Yeah, my wife doesn't understand why I have so many macs!, and now three guitars in my office. It is my hobby, and, well my office! Man cave!


----------



## Blind Dog (Mar 4, 2016)

Oh, I think I can resist -- this once. Thought it might be useful, to you, as parts. If he only wanted $10/$20. Besides I already grabbed the mint kijiji FG 12 you left behind.  Ad's gone, and Grey Pooch has it. Hope it's left Red Deer. Should be here by tomorrow. 

Everyone needs a cave. I let my wife keep the couch, and a loveseat in mine tho. 

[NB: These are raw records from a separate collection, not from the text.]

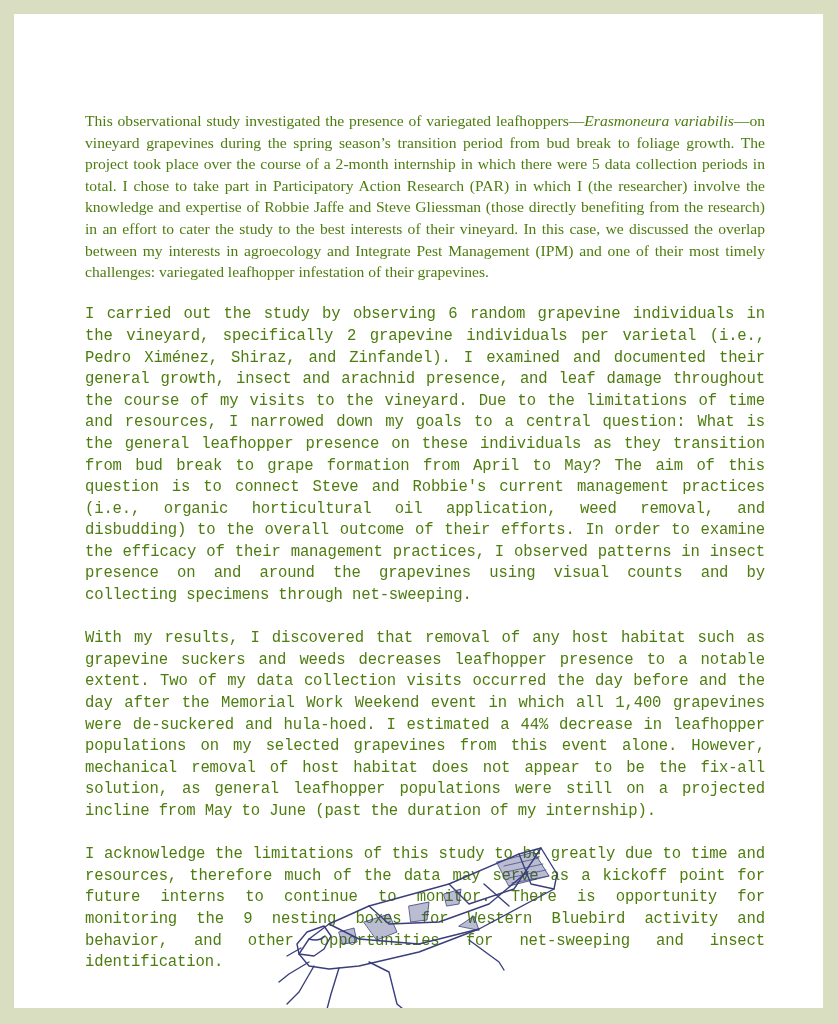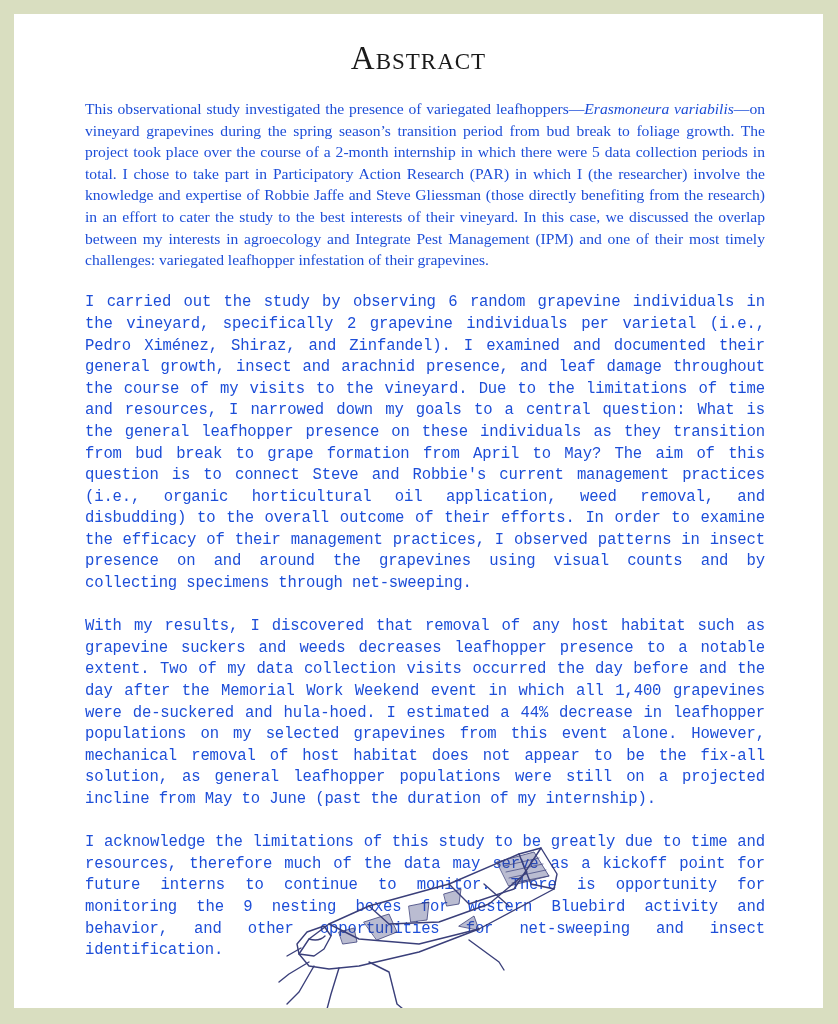--- a/index.html
+++ b/index.html
@@ -48,7 +48,6 @@
 <body>
 
 <div class="page">
-  <div class="title">Abstract</div>
 
   <div class="body-text">
     <p>

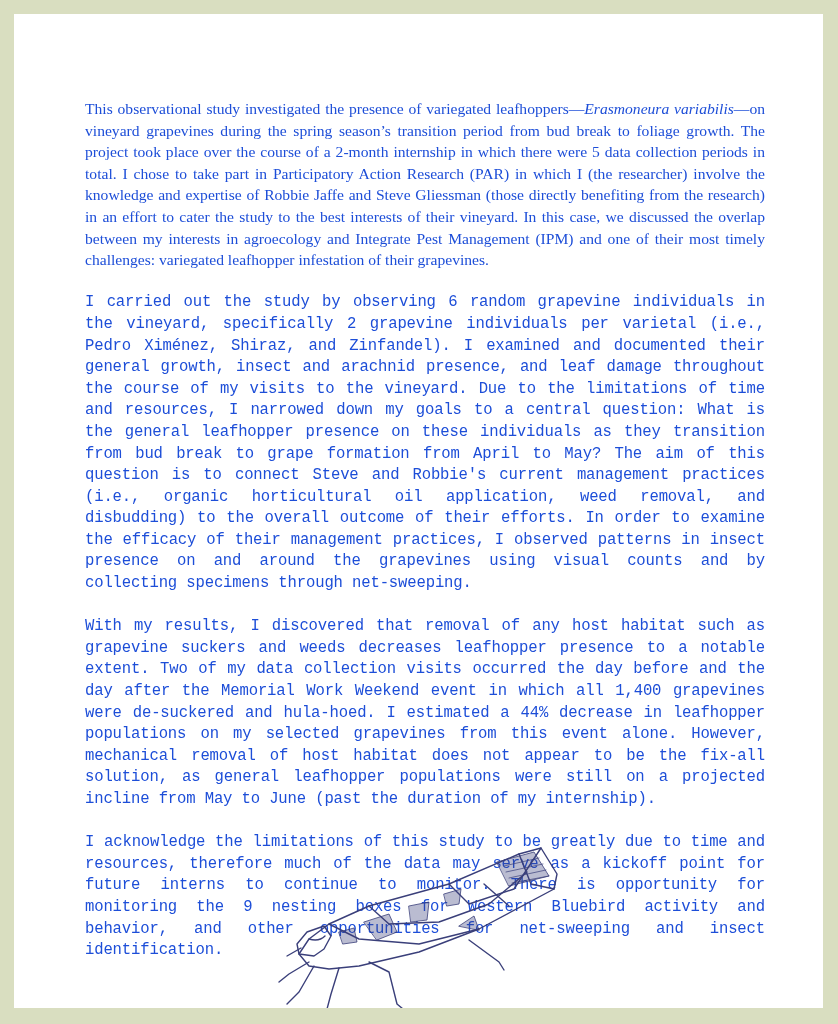--- a/index.html
+++ b/index.html
@@ -28,12 +28,12 @@
   }
   .body-text {
     position: absolute;
-    left: 71px; top: 84px;
+    left: 71px; top: 96px;
     width: 680px;
     font-family: "Liberation Serif", "DejaVu Serif", serif;
     font-size: 15.6px;
     line-height: 21.6px;
-    color: #1d4ed8;
+    color: #4d7c0f;
     text-align: justify;
   }
   .body-text p { margin: 0 0 21.6px 0; }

Hope your next practice has you wanting to hug your guitar.


----------



## High/Deaf (Aug 19, 2009)

Don't throw your guitar! Surround yourself with other, more replaceable, items to vent your frustrations. You know, like cats.


----------



## Steadfastly (Nov 14, 2008)

You might try some different picks as well. I use a DAVA which I have found to be very good for staying in my sweaty hands.


----------



## Lakota (Dec 20, 2013)

I have been taking guitar lessons for two years and have always struggled with picks rotating between my fingers. I have tried every pick that claims to alleviate this problem, V-picks, Dava, Cork grip, Cat tongue, even used Gorilla Snot,,, they all do it to me (Except Gorilla Snot which takes a massive cleaning effort to remove, no more, please). I have read Google searches galore and not found the answer for me, till about a month ago.

Tried LePage Stationery Fun-Tak. (The Poster Putty). Only costs a couple bucks for a package and it is probably a lifetime supply. Can now use any pick I choose (my favorite is Dunlop Shark Fin), and it will never rotate between my fingers. I don't think this is a problem that many have, but for those of us that do, this will make that problem go away. Now my only excuse for still sucking at guitar after 2 years of lessons, is my lackadaisical practice between lessons.

Less is more. Cut one of the pre-cut rectangles into three equal parts. Roll two of them up into a ball and flatten it out on the pick on both sides.


----------



## Mark Trites (Aug 12, 2016)

Will give it a go. So many different ways to work this.. working on finger Picking in the times I am frustrated!


----------



## Wardo (Feb 5, 2010)

Could be that the pick is always gonna move around and your just going to have to get used to that.

Years ago before the internets I read something where Townshend said that he holds the pick lightly and it moves around while he's playing.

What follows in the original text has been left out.